I get reminded of this song that comes to us out of the great Disney Classic “Beauty and the Beast” several times a day… let me explain.

There is a beautiful wooden table that sets just outside the church office door, where we have our coffee station on Sunday mornings. There on that table is a some-what small, kind-of hidden, wooden sign that says, “Be Our Guest.”  I walk past this sign probably 20 times a day through-out the week, all the while singing “Be our guest, be our guest, put our service to the test,” in my most French accent of course.

This, for me, is a great reminder that what I do for Christ or, what we do for Christ, must be great. Great not in the sense that we must perform a musical number with dancing candle sticks and teapots, but great in the sense that what we do matters to people other than ourselves. Like the teapot and candle stick we must go out of our way to create a sense of welcome and comfort; to do this we must go above and beyond where we feel comfortable.

Going out of our comfort zone is hard. Let me repeat that, going out of our comfort zone IS hard. It involves us doing things differently than we are used to. It thrusts us into environments and conversations that may not come natural, especially to introverts like myself. It divulges our weaknesses and strengths. It pushes us to understand that things may change and that we must change with them.

In a conversation that I had this week, I realized that we as a church, as a body of Christ, are changing. Whether change means that our bulletins are changing (they’re not, don’t worry) or the color of the carpet is changing.

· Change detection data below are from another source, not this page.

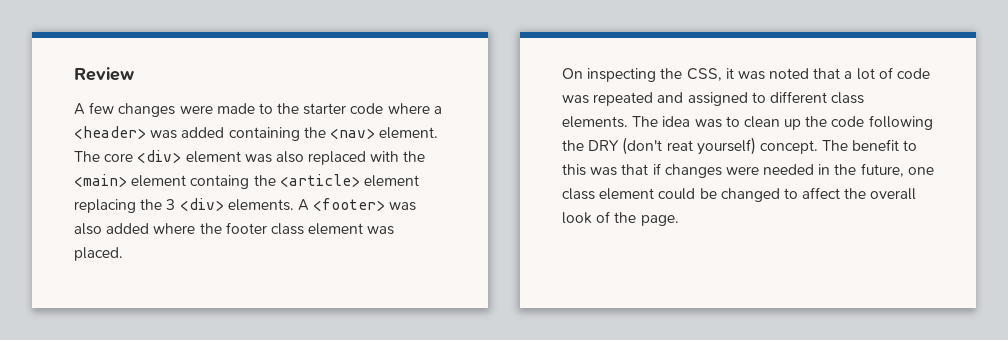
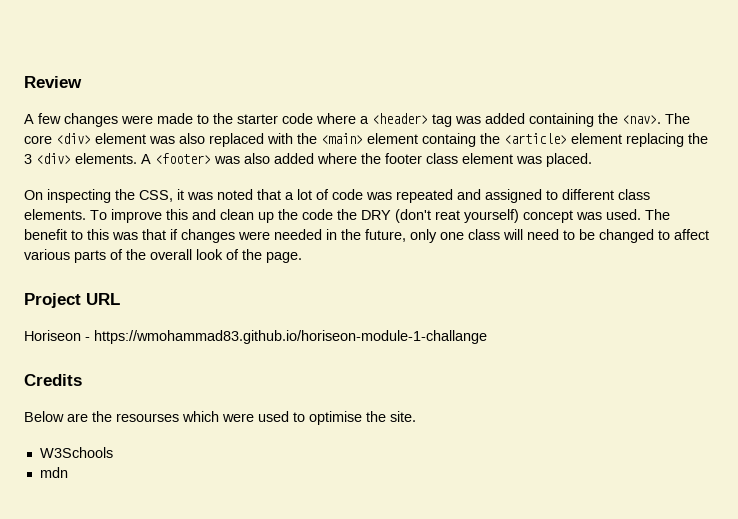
(146, 132) none -> [432,114,452,127] tag
[329,127,439,139] <nav> element. -> [622,115,661,124] <nav>.
[632,116,740,128] The idea was to -> [90,209,216,223] To improve this and
[868,115,933,130] following -> (333, 214) none
[759,140,818,154] concept. -> [523,209,641,223] concept was used.
(904, 170) none -> [410,229,437,243] only
[599,188,696,200] element could -> [503,229,575,240] will need to
(841, 193) none -> [24,249,123,263] various parts of
(679, 220) none -> [24,293,120,308] [24,330,487,344] [24,374,82,386] [24,411,416,425] [39,447,113,458] [39,467,68,478] // Project URL // Horiseon - https://wmohammad83.github.io/horiseon-module-1-challange // Credits // Below are the resourses which were used to optimise the site. // W3Schools // mdn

It may mean that we do away with old stale programing and create new energized programs. It may mean that more things are converted to use our technical advantages rather than printed material.  It may mean that we don’t recognize all the faces that fill our pews – this is all change. This is change that forces us to get out of our comfort zones. Sometimes this out-of our-comfort change makes us feel like we are lost, like an outsider in our church. That is a real feeling; a feeling that is not taken lightly.  

When this feeling hits us and we feel unable to keep up with the changing times instead of fueling that frustration with negative conversations that do not affirm the will of God, let us offer reaffirming conversations that lead us to understand that each of God’s children are of importance. Simply put, listen to listen, don’t listen to speak. Going farther, instead of saying, “I don’t know anyone here anymore”, our response could be “I’m glad more people are finding a home here.”

By creating a more positive look into the change, whatever it may be, we create a more positive environment.  Like that of our friends the candlestick and teapot, they were creating an environment of fun, love, and adventure. Now I’m not saying that church, whatever that word means to you, has always got to be fun and full of adventure; there are very important times in the life of the church that should be held reverent and holy. What I am expressing is the idea of creating a loving and welcoming environment both to the member and to the guest.

The song goes onto say and the lyric that I’ll leave with you, “Life is so unnerving when a servant isn’t serving.” Let us be more affirming to the way that God is calling us to be open to change and say, “Be our Guest.”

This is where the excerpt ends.